**Task input**

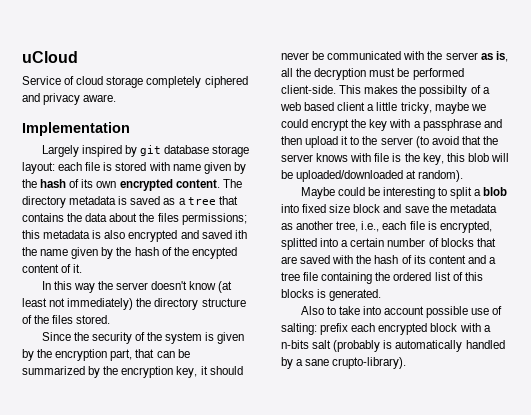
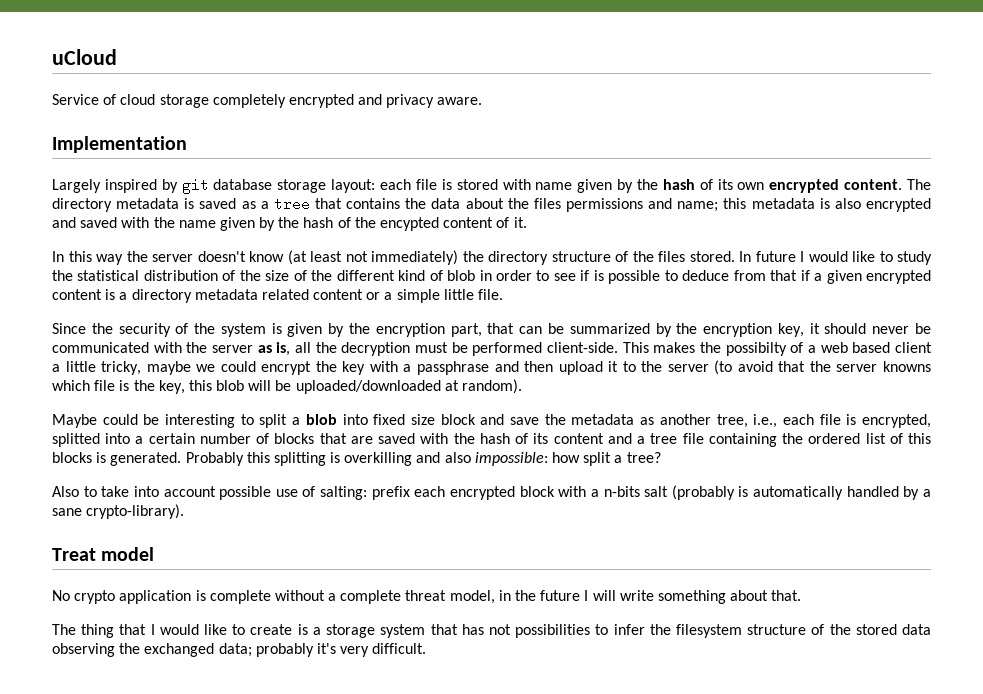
[204,76,248,88] ciphered -> [288,94,354,108] encrypted
[181,213,247,225] permissions; -> [566,198,719,212] permissions and name;
[234,230,247,239] ith -> [121,217,150,228] with
(111, 319) none -> [739,251,932,265] [52,270,931,284] [52,289,504,303] In future I would like to study the statistical distribution of the size of the different kind of blob in order to see if is possible to deduce from that if a given encrypted content is a directory metadata related content or a simple little file.
[316,153,372,162] knows with -> [882,361,931,372] [52,380,90,391] knowns which
(382, 295) none -> [185,452,661,466] Probably this splitting is overkilling and also impossible: how split a tree?
[332,357,407,369] crupto-library). -> [86,504,185,519] [52,547,155,561] [52,590,802,604] [52,624,932,638] [52,643,427,657] crypto-library). // Treat model // No crypto application is complete without a complete threat model, in the future I will write something about that. // The thing that I would like to create is a storage system that has not possibilities to infer the filesystem structure of the stored data observing the exchanged data; probably it's very difficult.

**What needs to be done**
Output the line bearing "[316,153,372,162] knows with" along with all the lines after it through the end of the entries, exactly, and no other lines.

**Exercise response**
[316,153,372,162] knows with -> [882,361,931,372] [52,380,90,391] knowns which
(382, 295) none -> [185,452,661,466] Probably this splitting is overkilling and also impossible: how split a tree?
[332,357,407,369] crupto-library). -> [86,504,185,519] [52,547,155,561] [52,590,802,604] [52,624,932,638] [52,643,427,657] crypto-library). // Treat model // No crypto application is complete without a complete threat model, in the future I will write something about that. // The thing that I would like to create is a storage system that has not possibilities to infer the filesystem structure of the stored data observing the exchanged data; probably it's very difficult.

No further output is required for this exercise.